--- Work required ---
Each record below is to be copied exactly; the pictures are to be omitted.

··· Source information ···

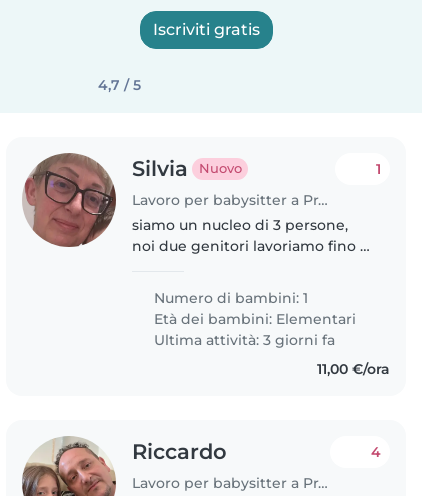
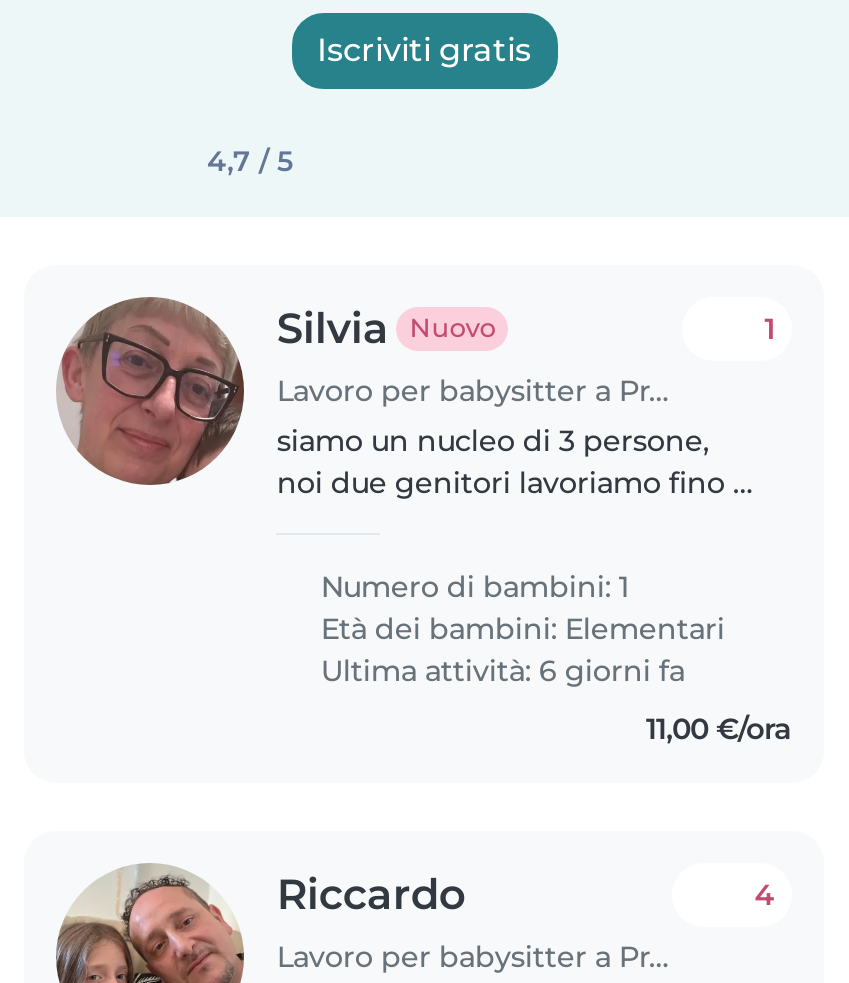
- Ultima attività: 3 giorni fa
+ Ultima attività: 6 giorni fa
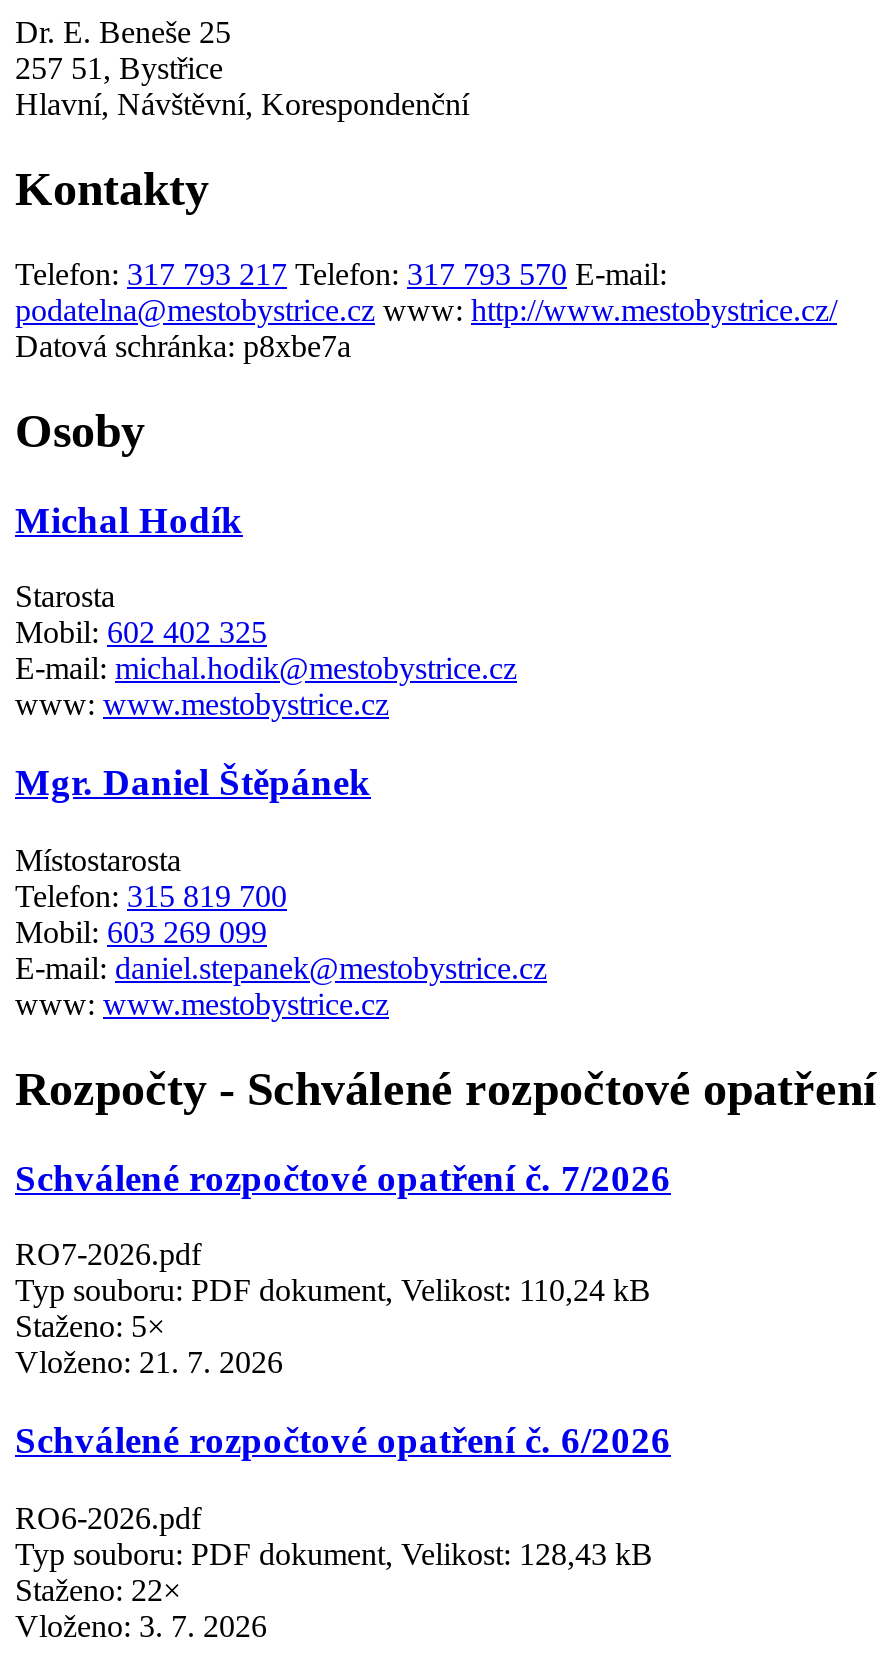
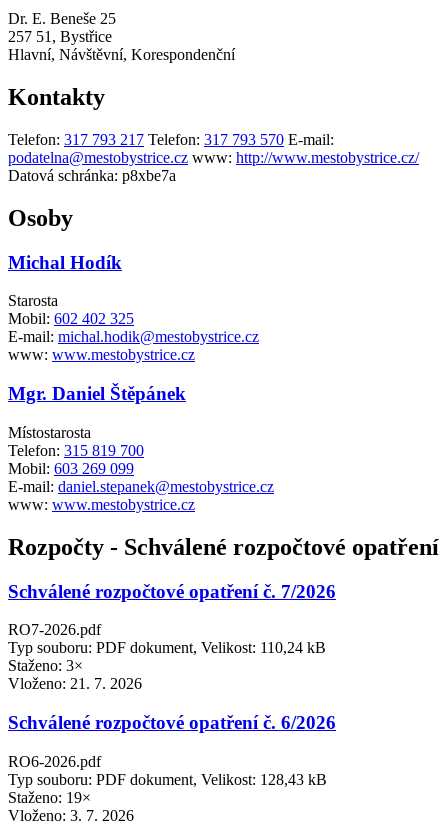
- Staženo: 5×
+ Staženo: 3×

- Staženo: 22×
+ Staženo: 19×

···

--- Answer space ---
- Ultima attività: 3 giorni fa
+ Ultima attività: 6 giorni fa
- Staženo: 5×
+ Staženo: 3×

- Staženo: 22×
+ Staženo: 19×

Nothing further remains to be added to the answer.